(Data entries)
------------------------------------------------------------

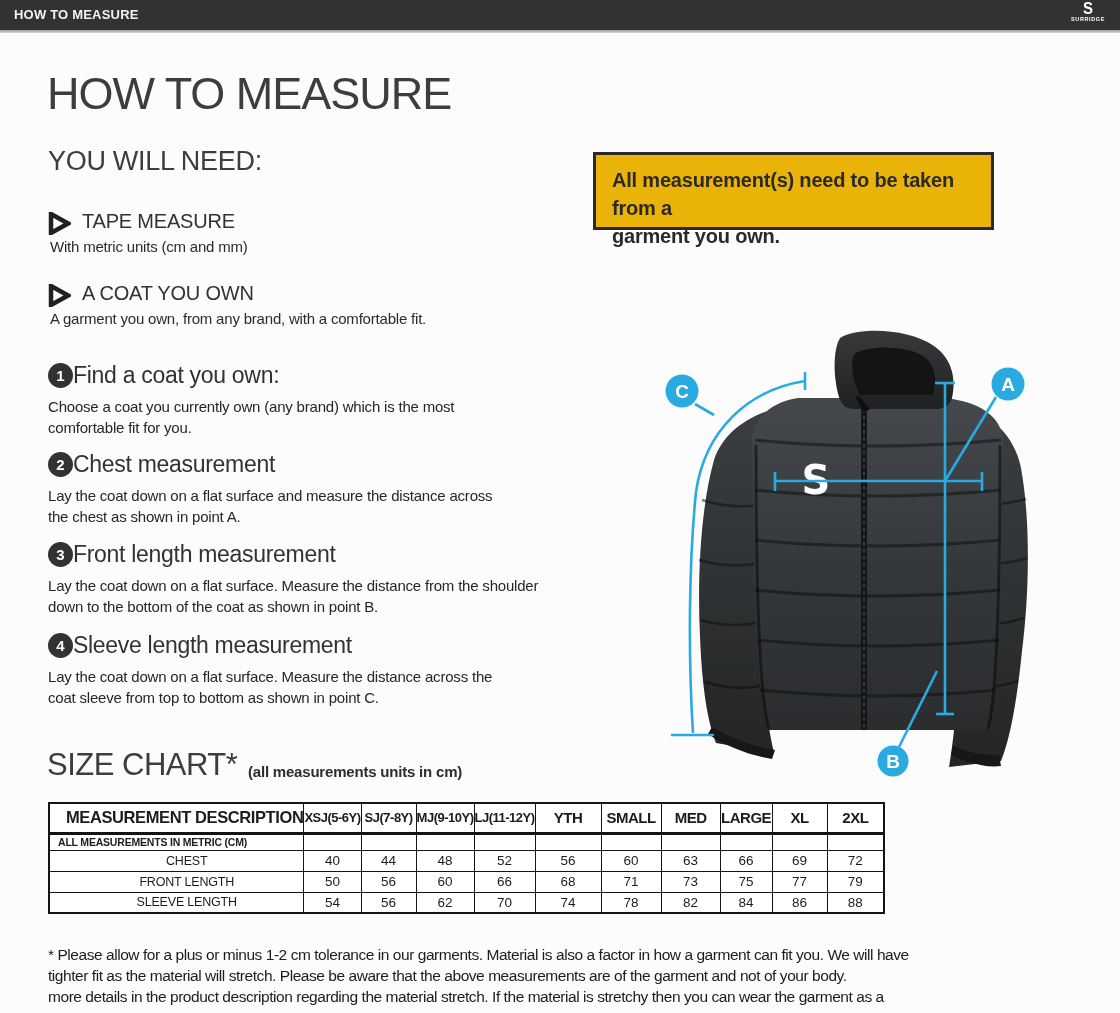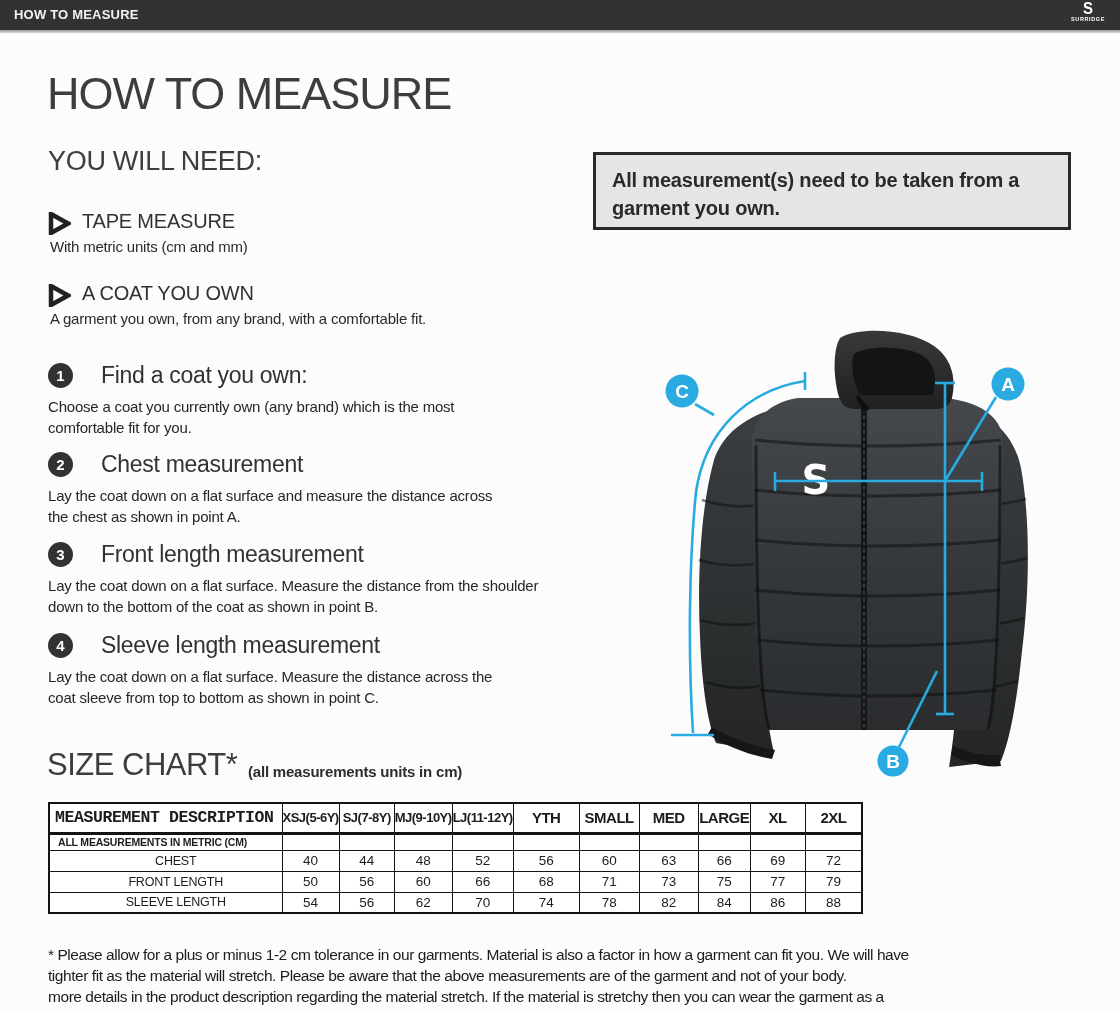--- a/index.html
+++ b/index.html
@@ -34,8 +34,8 @@
   .step-body { margin-top:7px; font-size:15px; color:#272626; letter-spacing:-.2px; line-height:21px; }
 
   
-  .callout { position:absolute; left:593px; top:152px; width:478px; height:78px;
-             border:3px solid #2b2a2a; background:#e5e5e5; padding:11px 16px; }
+  .callout { position:absolute; left:593px; top:152px; width:401px; height:78px;
+             border:3px solid #2b2a2a; background:#eab308; padding:11px 16px; }
   .callout div { font-size:20px; font-weight:700; color:#2b2a2a; letter-spacing:-.2px; line-height:28px; }
 
   

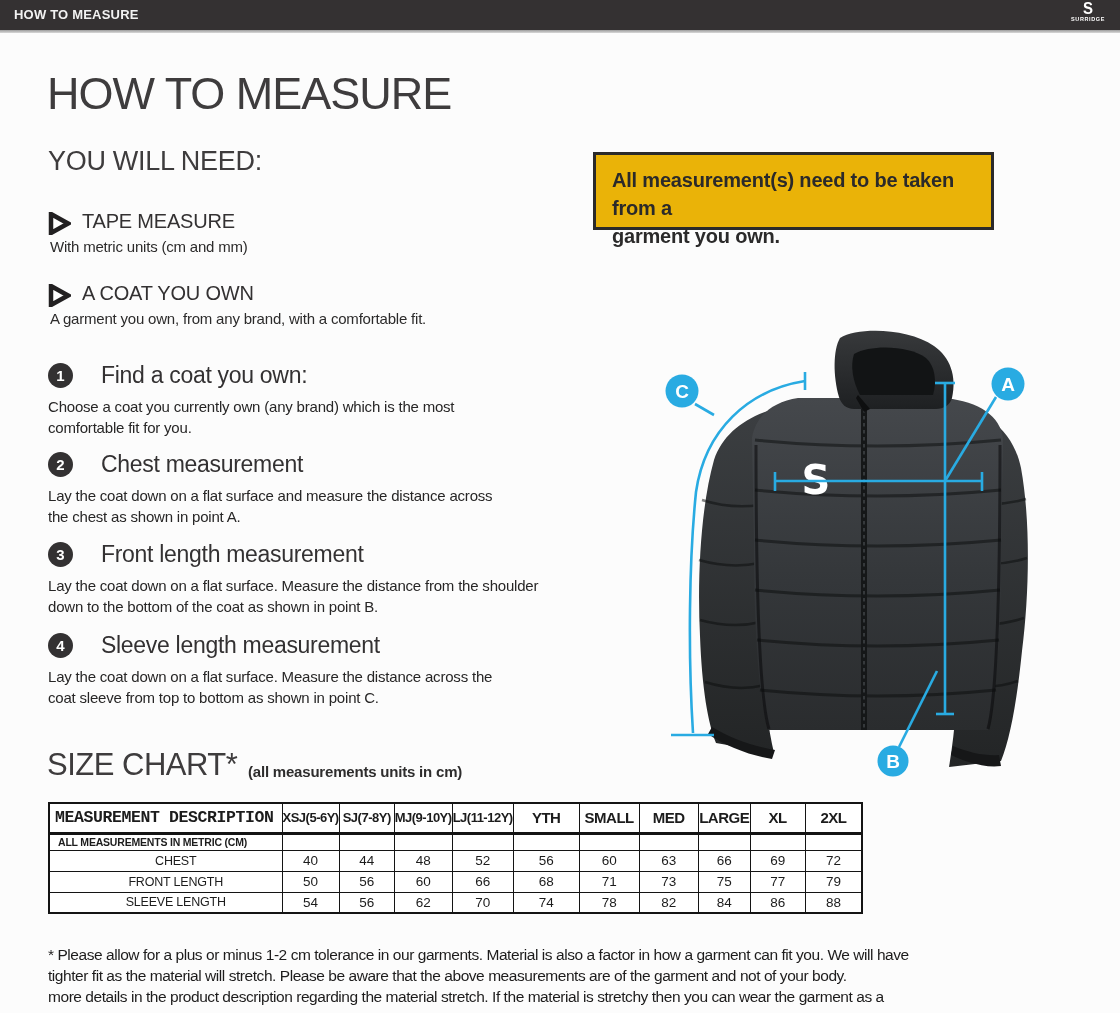--- a/index.html
+++ b/index.html
@@ -30,7 +30,7 @@
   .step { position:absolute; left:48px; width:545px; }
   .step-num { position:absolute; left:0; top:1px; width:25px; height:25px; border-radius:50%; background:#333132;
               color:#fff; font-size:15px; font-weight:700; text-align:center; line-height:25px; }
-  .step-title { margin-left:53px; font-size:23px; font-weight:400; color:#333132; letter-spacing:-.3px; }
+  .step-title { margin-left:25px; font-size:23px; font-weight:400; color:#333132; letter-spacing:-.3px; }
   .step-body { margin-top:7px; font-size:15px; color:#272626; letter-spacing:-.2px; line-height:21px; }
 
   

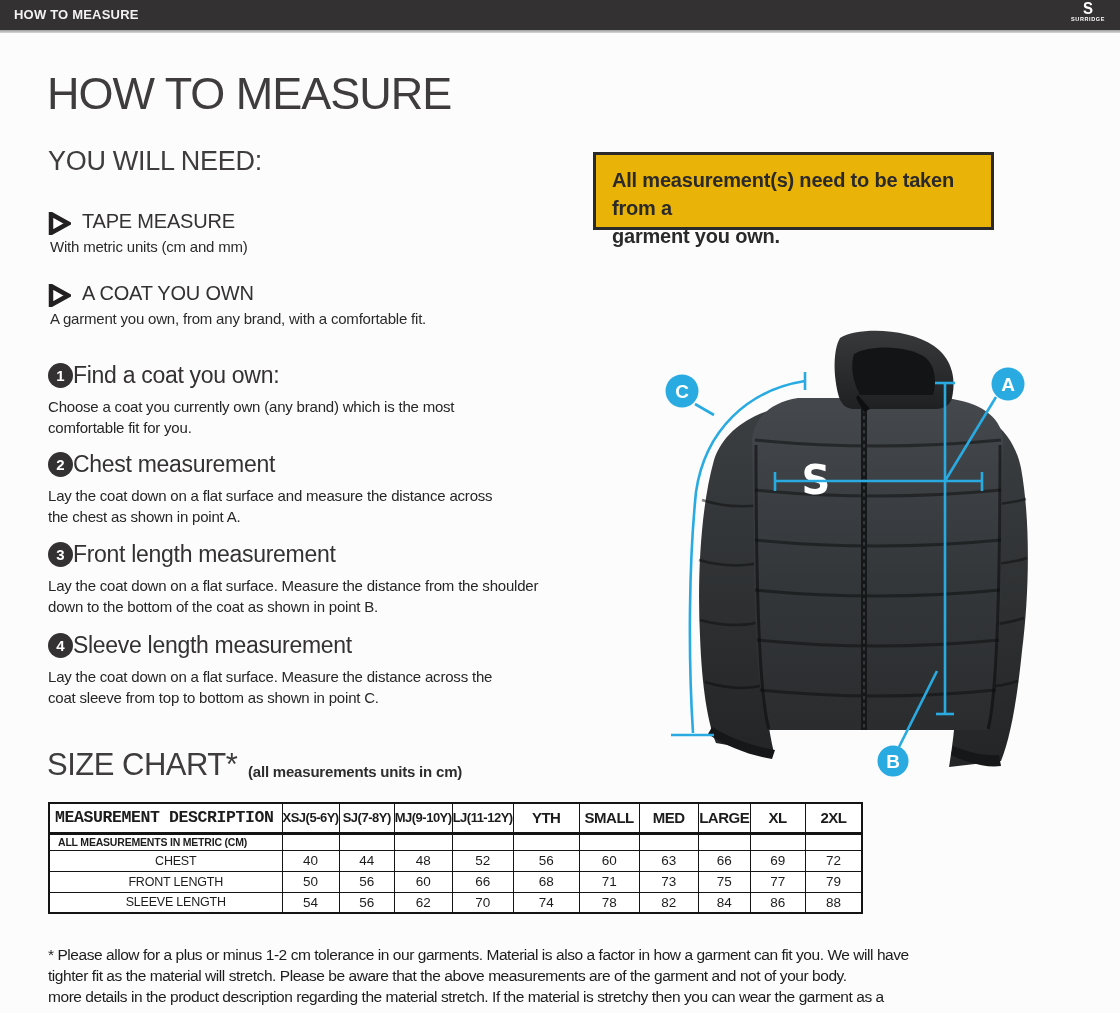--- a/index.html
+++ b/index.html
@@ -47,7 +47,7 @@
   table.sizes { position:absolute; left:48px; top:802px; border-collapse:collapse; table-layout:fixed; background:#fff; }
   table.sizes th, table.sizes td { border:1.5px solid #141414; color:#1c1c1c; overflow:hidden; white-space:nowrap; }
   table.sizes { border:2px solid #141414; }
-  th.desc-h { font-size:16.5px; font-weight:700; text-align:left; padding-left:5px; letter-spacing:-.4px;font-family:Liberation Mono, monospace; }
+  th.desc-h { font-size:16.5px; font-weight:700; text-align:left; padding-left:16px; letter-spacing:-.4px; }
   th.size-h { font-size:13px; font-weight:700; text-align:center; letter-spacing:-.5px; }
   th.size-big { font-size:15px; }
   tr.hdr th { height:30px; border-bottom:3px solid #141414; }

------------------------------------------------------------

Aim of the exercise
From the data above, copy each line that has the string "sizes".

Response
   table.sizes { position:absolute; left:48px; top:802px; border-collapse:collapse; table-layout:fixed; background:#fff; }
   table.sizes th, table.sizes td { border:1.5px solid #141414; color:#1c1c1c; overflow:hidden; white-space:nowrap; }
   table.sizes { border:2px solid #141414; }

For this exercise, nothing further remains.